I can’t even remember if someone ever explained to me why I had to kiss the hand of older relatives on special occasions. As a small child I never wondered why. It was just obvious to me: on holidays you get money or sweets for a hand-kiss. When we visited relatives at Ramadan or Eid al-Adha I was delighted for the reward after the hand-kiss, but somehow I was disgusted that I had to put my lips on the wrinkly hands of older people. Only after a while during which I unsuccessfully tried to cop out of the hand-kiss, my older sister gave me the tip not to kiss the hand, but to just touch it with my chin. That was my salvation. I still wondered quite often where the custom of the hand-kiss hailed from.
»Sevgi, Saygı, Sadakat«
»Sevgi, Saygı, Sadakat« (eng. love, respect, loyalty – ed.) are the keywords for an explanation about the meaning behind hand-kissing. The kisser expresses his or her love, respect, and loyalty to the older person with it. These virtues are emphasised by the gesture of bending down, only answering when asked and the calm behaviour of the kisser.
Who kisses the hand of whom?
By kissing an older person’s hand children, juveniles, and grown-ups demonstrate respect and show their love. The older person could be a parent, a relative, an acquaintance or a teacher. The hand-kiss demonstrates respect to their age and profession. The hand of people who are younger or the same age is not kissed.
How does the hand get kissed?
If an older person holds their hand out towards you, it is a sign that they are anticipating a hand-kiss. The reverent person takes it into their right hand, and touches the back of the hand with the lips or the chin and afterwards places it shortly to their own forehead.
When are kisses on the hand being performed?

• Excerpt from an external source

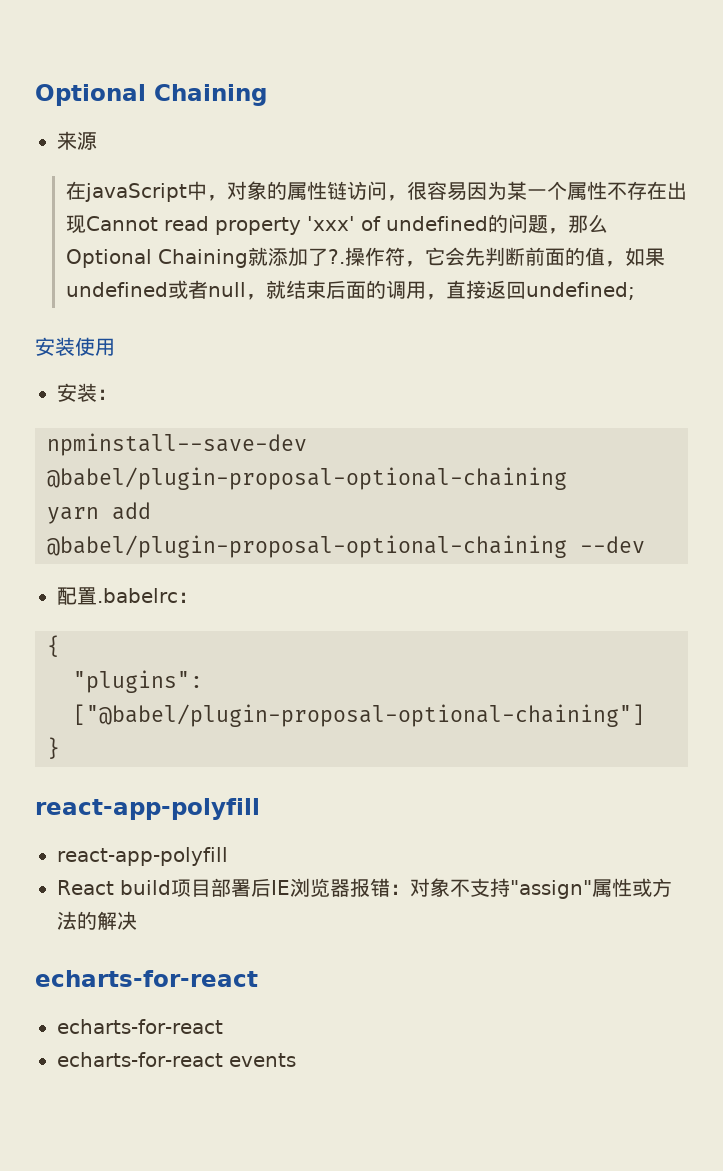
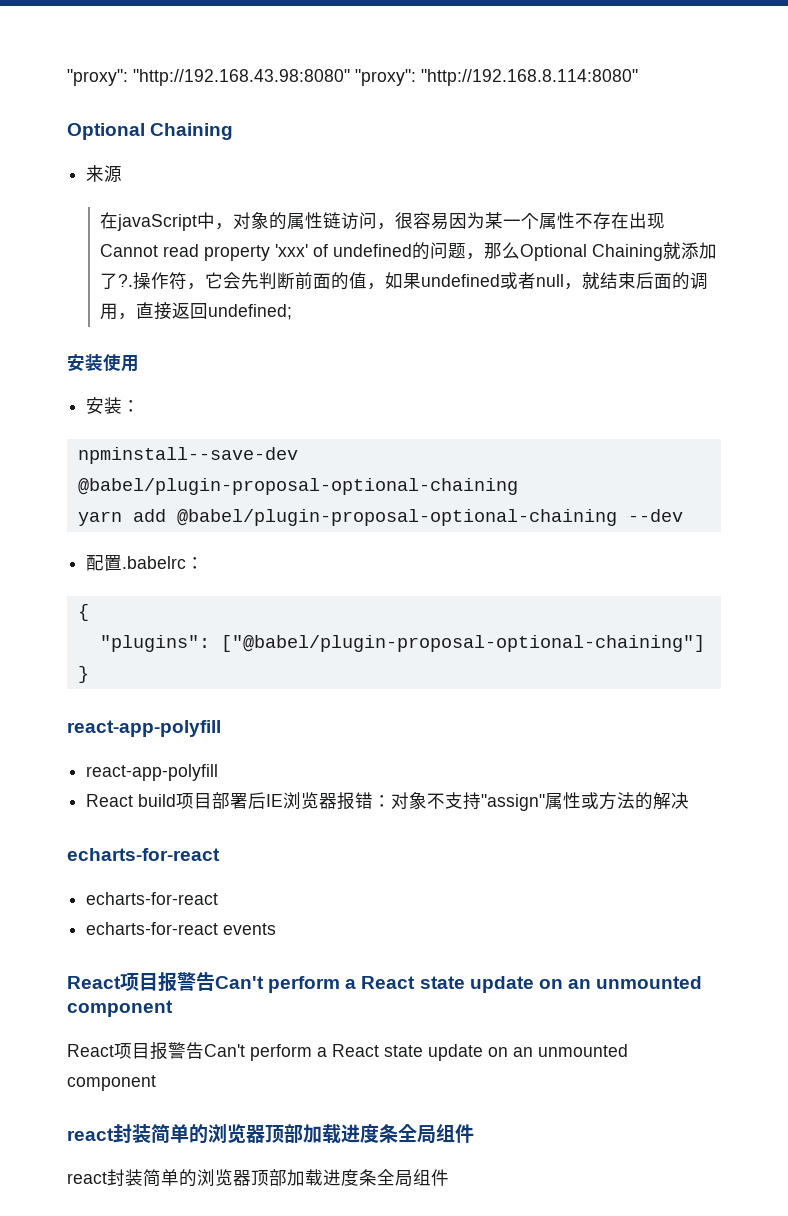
(35, 95) none -> [67,69,638,86] "proxy": "http://192.168.43.98:8080" "proxy": "http://192.168.8.114:8080" //
(296, 1060) none -> [67,972,703,993] [67,1000,173,1017] [67,1042,628,1061] [67,1075,156,1091] [67,1124,474,1144] [67,1169,449,1187] // React项目报警告Can't perform a React state update on an unmounted component // React项目报警告Can't perform a React state update on an unmounted component // react封装简单的浏览器顶部加载进度条全局组件 // react封装简单的浏览器顶部加载进度条全局组件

The tradition of the hand-kiss is performed on religious holiday, to welcome or say farewell on special events, like weddings, engagements, henna-evenings or circumcision festivities.
Where is this a tradition?
The hand-kiss is a tradition in Turkey, the Middle East, in the Caucasus and the Balkans at specified rituals or festivities. But there are also hand-kiss traditions in the West. Catholics kiss the ring on the right hand of the pope, for example. The kiss on the hand of women by men, as it was custom in the olden days, sadly dwindled away.
Where does this hail from?
According to different historical sources, the hand-kiss is linked to the beginning of Islam in the 7th century AD. Tradition has it that Ali ibn Abi Talib, the first caliph of the Prophet Muhammad, said the following about the hand-kiss:
»Babanın çocuğunun elini öpmesi şefkatten, çocuğun babasının elini öpmesi ibadetten, kocanın hanımının elini öpmesi arzudan, kişinin din kardeşinin elini öpmesi ise dindendir.« – In English: »The father kisses the child’s hand out of goodness, the child kisses the hand of the father out of devotion, the husband kisses his wife’s hand out of desire, a Muslim kisses the hand of another Muslim out of faith.«
In a nutshell it can be said that this tradition can be traced back to a religious custom. In early Islam, the gesture of the hand-kiss defined certain hierarchies which still persist today and which have to be complied to according to the Islamic doctrine.
How is the hand-kiss tradition received nowadays?
The hand-kiss is not always connoted positively. Next to all of the virtues, a certain sense of being subordinate is being expressed through the hand-kiss. People for example say:
»El öperek geldi bu mevkilere.« – »He moved up, thanks to hand-kisses«
This figure of speech has two meanings: On the one hand it can be said that a person got promoted thanks to their loyalty, on the other hand it can be implied that they only got their position because they are a bootlicker.
In another figure of speech, the hand-kiss is blessed. A long life is wished for the young kisser: So that she or he will also be respected by many.
»El öpenlerin çok olsun.« – »May you have a lot of hand-kissers as well.«
Is the hand-kiss tradition disappearing?
For some time, it’s attracted my attention that many of my female acquaintances past forty deliberately avoid this tradition. They don’t stick their hand out anymore, shaking hands is adequate enough for them. Might it be that they don’t want to accept that they are getting older?
This is possible. As soon as your hand is kissed, you are pegged as older. You have changed roles.
I have to admit that I wasn’t really enthused when a little kid wanted to kiss my hand during the last Ramadan holiday. I guess that I will be ready to face this tradition from the older side in about twenty years. But at the moment I enjoy being on the younger side. I don’t get any money anymore, but I always looking forward to Turkish sweets like Baklava, Revani or Irmik-Tatlısı.